> **WORK TASK**
Where does the word "This" appear in the entries below? Copy each line that holds it.
── INFORMATION PROVIDED
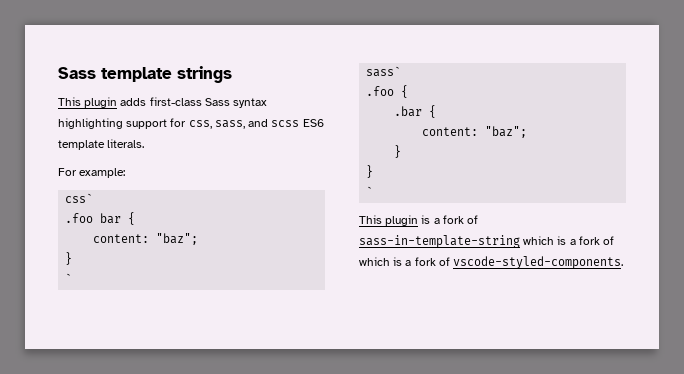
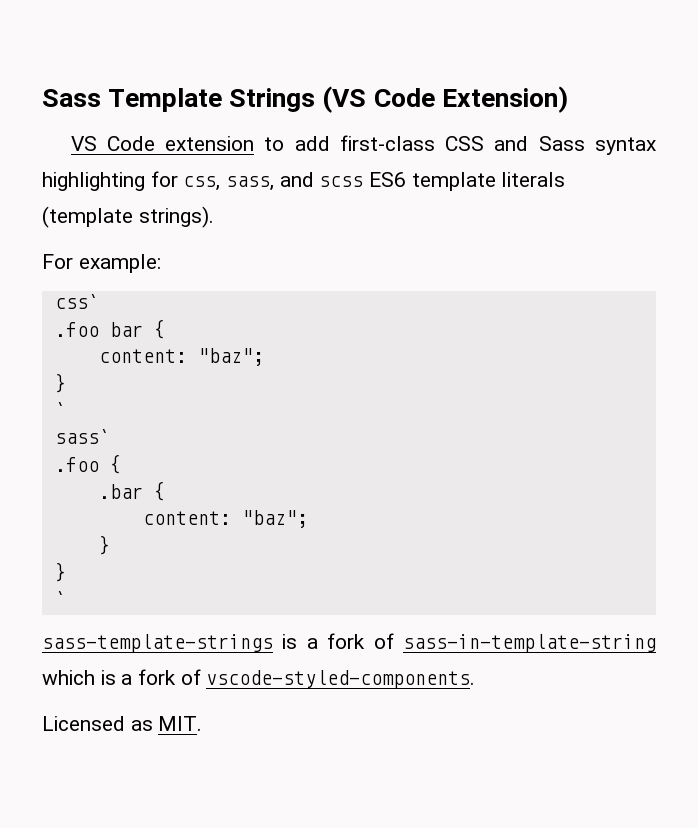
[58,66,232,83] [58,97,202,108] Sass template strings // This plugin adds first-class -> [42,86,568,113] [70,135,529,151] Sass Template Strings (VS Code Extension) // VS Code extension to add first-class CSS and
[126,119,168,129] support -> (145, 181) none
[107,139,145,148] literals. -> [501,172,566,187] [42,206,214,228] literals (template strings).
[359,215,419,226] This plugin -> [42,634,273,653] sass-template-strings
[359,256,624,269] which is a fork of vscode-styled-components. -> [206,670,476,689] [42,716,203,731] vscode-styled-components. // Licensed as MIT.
────
── INFORMATION PROVIDED
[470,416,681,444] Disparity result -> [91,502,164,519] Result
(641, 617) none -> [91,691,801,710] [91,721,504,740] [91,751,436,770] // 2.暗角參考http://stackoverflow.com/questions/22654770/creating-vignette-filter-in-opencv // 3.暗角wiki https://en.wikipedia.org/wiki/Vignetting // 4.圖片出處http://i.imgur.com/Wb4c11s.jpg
────
> **RESPONSE**
[58,66,232,83] [58,97,202,108] Sass template strings // This plugin adds first-class -> [42,86,568,113] [70,135,529,151] Sass Template Strings (VS Code Extension) // VS Code extension to add first-class CSS and
[359,215,419,226] This plugin -> [42,634,273,653] sass-template-strings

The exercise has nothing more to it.